Le sénateur Tardif : J'ai une question complémentaire. Vous avez tout à fait raison, la partie IV a été protégée par l'offre de service avec la Commission canadienne du tourisme déménagée à Vancouver. Toutefois, la partie V, qui est aussi une partie de la Loi sur les langues officielles, garantissait aux employés dans une région bilingue de travailler dans la langue de leur choix. Cette garantie n'existe plus lorsque la décision est prise de déménager l'administration dans une région unilingue.
Dans vos responsabilités élargies sur l'ensemble des ministères, en vertu du Plan d'action sur les langues officielles, est-ce que votre ministère jouera davantage un rôle de leadership auprès des autres ministères pour assurer également le respect de la partie V de la Loi sur les langues officielles? Dans ce rôle d'application, par exemple, quel lien voyez-vous entre la partie IV, la partie V et la partie VII?
[Traduction]
M. Toews : Dans les indications que je donnerai à mon ministère, je me fonderai, pour décider des mesures à prendre afin que chacun puisse parler dans la langue officielle de son choix, sur ce que j'ai fait en tant que ministre provincial de la Justice. Nous avons créé le centre de St-Pierre et nous avons collaboré avec la commissaire aux langues officielles et la GRC pour que les officiers de la GRC puissent s'exprimer en français et en anglais. Cela s'est fait dans ce qui est désormais ma circonscription fédérale.
Outre les exigences législatives, je me suis fondé sur les observations du juge Chartier dans son rapport « Avant toute chose, le bon sens ». Les recommandations du juge Chartier ont non seulement contribué à l'essor des services pour la minorité linguistique au Manitoba, mais ont aussi garanti aux fonctionnaires que leurs droits seraient respectés en matière de langues officielles.
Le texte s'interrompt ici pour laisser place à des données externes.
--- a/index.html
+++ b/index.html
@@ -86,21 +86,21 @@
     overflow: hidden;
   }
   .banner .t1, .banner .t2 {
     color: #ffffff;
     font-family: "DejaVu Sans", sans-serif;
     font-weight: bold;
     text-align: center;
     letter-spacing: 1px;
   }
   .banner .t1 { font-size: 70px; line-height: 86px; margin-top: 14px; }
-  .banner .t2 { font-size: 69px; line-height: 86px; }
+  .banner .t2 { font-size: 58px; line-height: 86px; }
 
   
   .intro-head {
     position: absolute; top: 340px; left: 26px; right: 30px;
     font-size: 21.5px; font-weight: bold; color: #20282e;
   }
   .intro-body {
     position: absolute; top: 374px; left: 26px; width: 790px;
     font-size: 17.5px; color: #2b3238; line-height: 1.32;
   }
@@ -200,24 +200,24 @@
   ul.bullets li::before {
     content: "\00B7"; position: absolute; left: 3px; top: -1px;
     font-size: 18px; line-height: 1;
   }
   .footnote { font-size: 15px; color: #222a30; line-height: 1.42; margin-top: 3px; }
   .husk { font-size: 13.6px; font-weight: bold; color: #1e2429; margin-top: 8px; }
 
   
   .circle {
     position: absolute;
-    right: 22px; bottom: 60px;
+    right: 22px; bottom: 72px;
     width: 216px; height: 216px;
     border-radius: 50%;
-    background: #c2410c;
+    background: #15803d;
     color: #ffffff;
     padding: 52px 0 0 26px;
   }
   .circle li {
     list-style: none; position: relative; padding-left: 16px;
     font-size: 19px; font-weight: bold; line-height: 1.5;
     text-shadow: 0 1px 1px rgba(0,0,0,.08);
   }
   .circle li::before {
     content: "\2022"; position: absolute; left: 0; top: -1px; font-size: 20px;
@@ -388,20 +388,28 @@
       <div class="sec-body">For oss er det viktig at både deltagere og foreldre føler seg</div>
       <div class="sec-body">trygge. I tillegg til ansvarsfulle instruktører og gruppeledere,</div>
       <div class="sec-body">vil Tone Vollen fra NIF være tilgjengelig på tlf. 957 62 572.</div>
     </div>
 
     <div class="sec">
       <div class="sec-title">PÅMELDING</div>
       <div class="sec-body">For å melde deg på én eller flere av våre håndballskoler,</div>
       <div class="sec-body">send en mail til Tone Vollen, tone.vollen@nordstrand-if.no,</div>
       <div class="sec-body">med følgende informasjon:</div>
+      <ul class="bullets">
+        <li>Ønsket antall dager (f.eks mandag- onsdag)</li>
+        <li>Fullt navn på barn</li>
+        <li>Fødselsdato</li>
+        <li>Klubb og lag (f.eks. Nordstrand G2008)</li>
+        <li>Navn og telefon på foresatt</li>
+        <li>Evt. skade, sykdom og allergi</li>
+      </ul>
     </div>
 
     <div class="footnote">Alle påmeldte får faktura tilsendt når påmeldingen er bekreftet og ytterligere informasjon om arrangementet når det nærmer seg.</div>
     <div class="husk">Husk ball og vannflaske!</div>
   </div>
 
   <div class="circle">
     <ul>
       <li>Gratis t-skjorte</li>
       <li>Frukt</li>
La loi doit toujours être respectée comme elle est écrite, mais avec une certaine souplesse. Je recommande au comité sénatorial la lecture du rapport du juge Chartier. Je pense que c'est un bon exemple pour les autres provinces qui ont des problèmes liés aux droits de la minorité linguistique et qui veulent respecter tous les aspects de la loi.
[Français]
M. Tremblay : J'aimerais revenir à un autre aspect de votre question, soit celui du rôle du ministère de la Justice. Je m'en tiendrai à des termes généraux et non dans le contexte spécifique de ce dossier, car certaines questions tombent sous le privilège des conseils que nous offrons à nos clients.
Vous êtes au courant du fait que, dans le cadre d'imputabilité et de coordination en langues officielles adopté par le plan d'action de 2003, mon groupe, qui est celui des langues officielles, s'est vu accordé un nouveau rôle, davantage proactif par rapport à la façon normale de travailler au sein du ministère.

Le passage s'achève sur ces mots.